(Beginning of EXTRACTED MATERIAL)

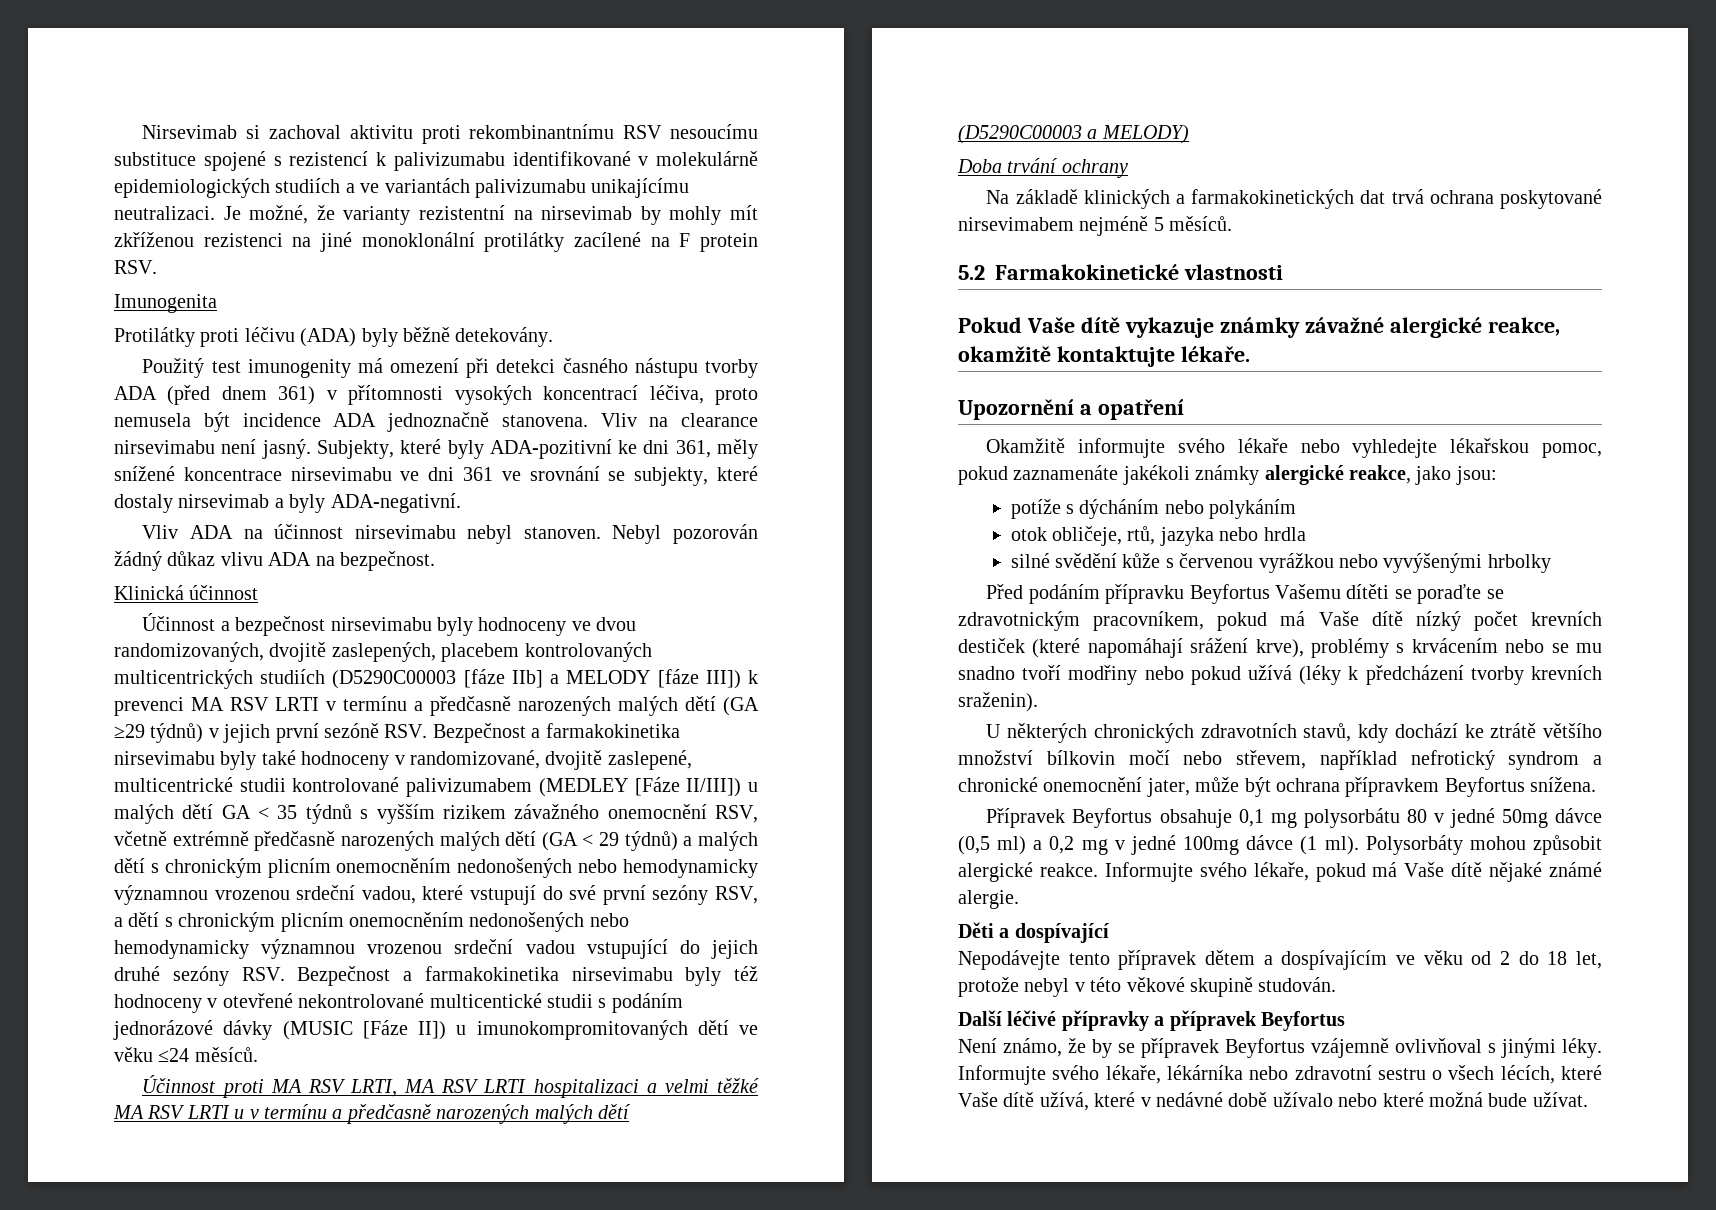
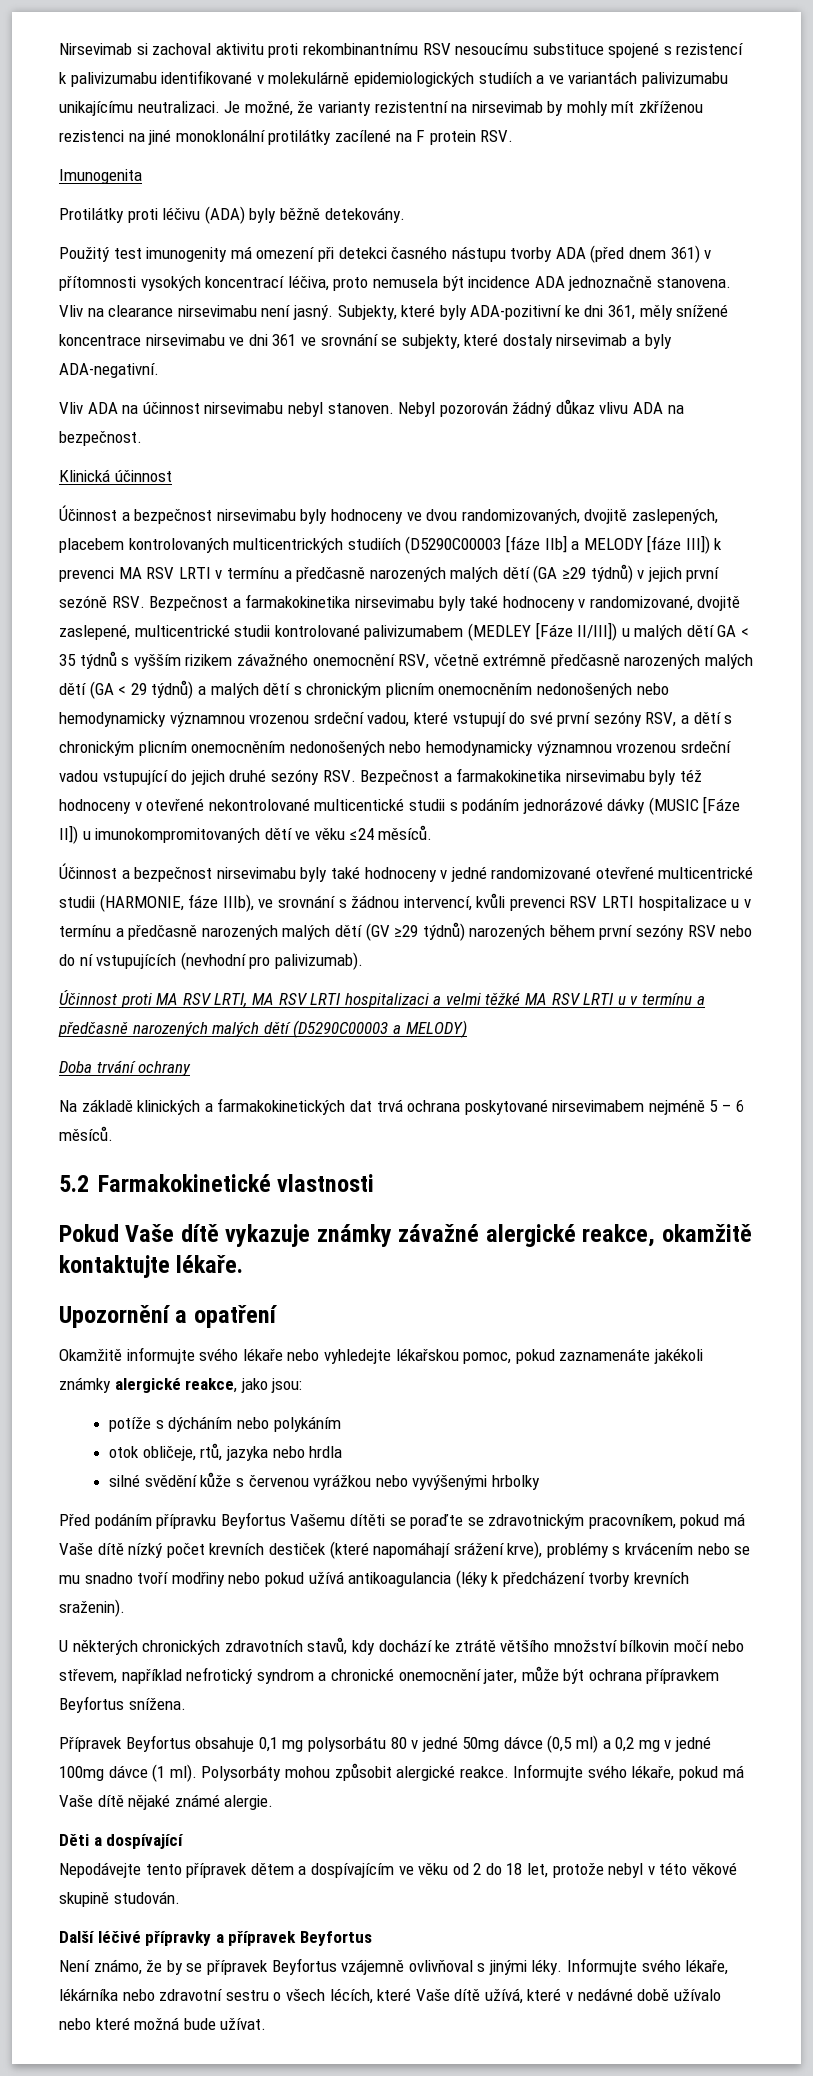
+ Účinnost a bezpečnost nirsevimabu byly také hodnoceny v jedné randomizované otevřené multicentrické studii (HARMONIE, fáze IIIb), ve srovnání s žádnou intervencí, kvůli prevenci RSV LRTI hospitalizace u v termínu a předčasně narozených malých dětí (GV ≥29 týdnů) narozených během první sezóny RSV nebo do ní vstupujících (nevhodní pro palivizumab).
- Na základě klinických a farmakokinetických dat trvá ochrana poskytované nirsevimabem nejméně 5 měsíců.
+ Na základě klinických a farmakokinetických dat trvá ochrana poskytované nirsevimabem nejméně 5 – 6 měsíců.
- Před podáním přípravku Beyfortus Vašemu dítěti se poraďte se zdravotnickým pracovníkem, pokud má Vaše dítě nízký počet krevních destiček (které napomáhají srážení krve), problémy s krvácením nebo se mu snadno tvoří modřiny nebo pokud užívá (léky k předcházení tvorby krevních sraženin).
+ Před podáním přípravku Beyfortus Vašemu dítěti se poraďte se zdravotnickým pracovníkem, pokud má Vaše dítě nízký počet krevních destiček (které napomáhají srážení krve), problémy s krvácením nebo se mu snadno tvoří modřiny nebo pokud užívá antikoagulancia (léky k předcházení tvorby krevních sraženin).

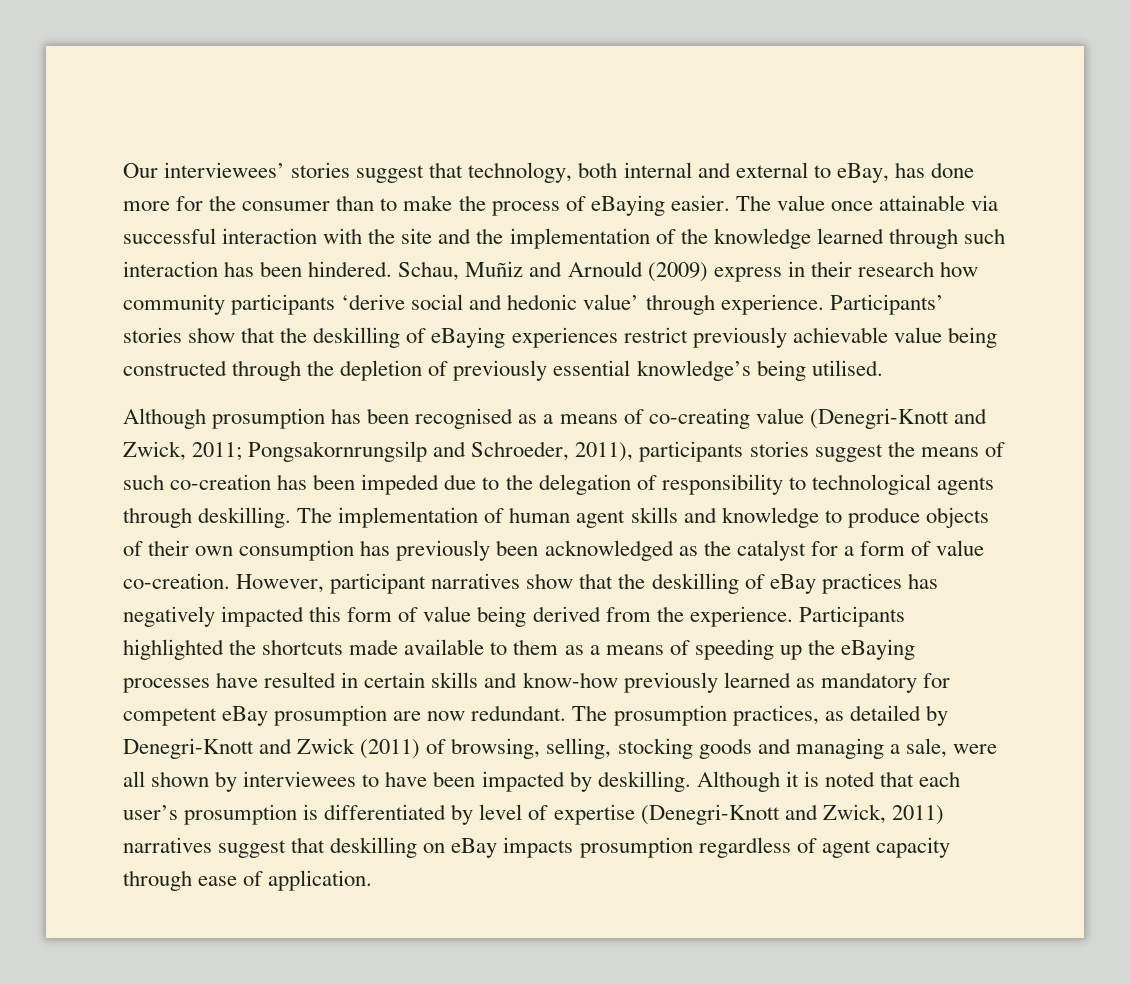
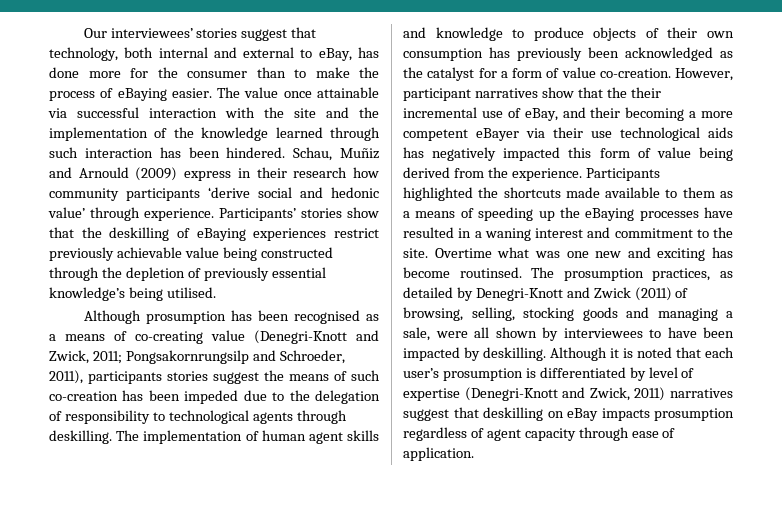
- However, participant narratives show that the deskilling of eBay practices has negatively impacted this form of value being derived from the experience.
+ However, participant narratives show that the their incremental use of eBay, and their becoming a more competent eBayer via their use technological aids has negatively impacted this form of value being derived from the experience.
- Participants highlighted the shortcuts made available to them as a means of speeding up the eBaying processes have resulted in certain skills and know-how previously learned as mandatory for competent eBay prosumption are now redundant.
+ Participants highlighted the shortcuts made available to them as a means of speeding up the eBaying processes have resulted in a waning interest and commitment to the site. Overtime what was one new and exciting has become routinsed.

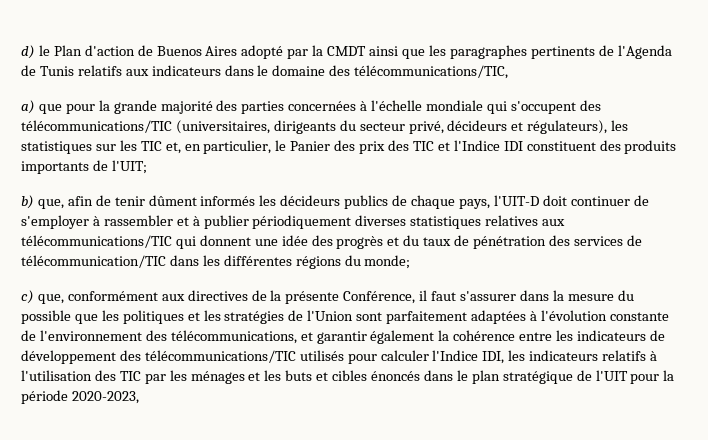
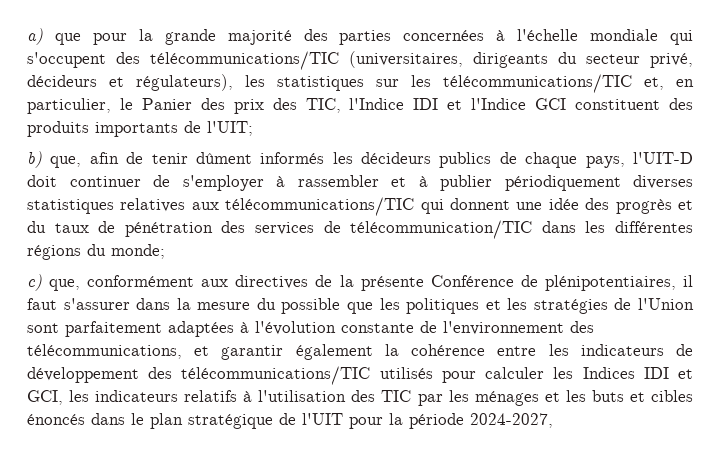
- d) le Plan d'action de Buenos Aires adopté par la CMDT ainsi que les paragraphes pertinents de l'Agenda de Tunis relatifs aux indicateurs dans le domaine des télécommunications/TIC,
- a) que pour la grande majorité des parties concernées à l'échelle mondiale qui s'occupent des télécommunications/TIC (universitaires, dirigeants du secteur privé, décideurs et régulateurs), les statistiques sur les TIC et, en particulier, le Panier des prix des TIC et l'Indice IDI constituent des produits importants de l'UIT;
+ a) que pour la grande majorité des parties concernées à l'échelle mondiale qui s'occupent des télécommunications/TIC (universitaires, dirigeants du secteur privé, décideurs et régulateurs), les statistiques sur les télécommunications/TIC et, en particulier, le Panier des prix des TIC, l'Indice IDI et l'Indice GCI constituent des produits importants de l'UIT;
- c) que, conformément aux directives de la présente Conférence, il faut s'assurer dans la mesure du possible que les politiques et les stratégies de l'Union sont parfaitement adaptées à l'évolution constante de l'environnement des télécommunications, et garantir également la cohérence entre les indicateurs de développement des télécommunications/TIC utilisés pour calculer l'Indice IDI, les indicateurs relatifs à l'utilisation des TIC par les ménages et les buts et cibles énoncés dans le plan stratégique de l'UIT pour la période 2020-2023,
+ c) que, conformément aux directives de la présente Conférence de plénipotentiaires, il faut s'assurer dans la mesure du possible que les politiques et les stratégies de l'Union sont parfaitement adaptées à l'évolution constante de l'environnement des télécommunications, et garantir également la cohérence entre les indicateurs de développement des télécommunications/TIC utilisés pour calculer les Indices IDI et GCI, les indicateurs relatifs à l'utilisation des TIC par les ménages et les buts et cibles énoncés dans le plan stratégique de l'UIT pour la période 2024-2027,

(End of EXTRACTED MATERIAL)

## [YOUR ASSIGNMENT]
Only the lines starting at the one with "has become routinsed." and ending at the one with "- d) le Plan" should be printed, each exactly as it appears in the material above; the pictures are to be omitted.

## [ANSWER FOR THIS EXERCISE]
+ Participants highlighted the shortcuts made available to them as a means of speeding up the eBaying processes have resulted in a waning interest and commitment to the site. Overtime what was one new and exciting has become routinsed.

- d) le Plan d'action de Buenos Aires adopté par la CMDT ainsi que les paragraphes pertinents de l'Agenda de Tunis relatifs aux indicateurs dans le domaine des télécommunications/TIC,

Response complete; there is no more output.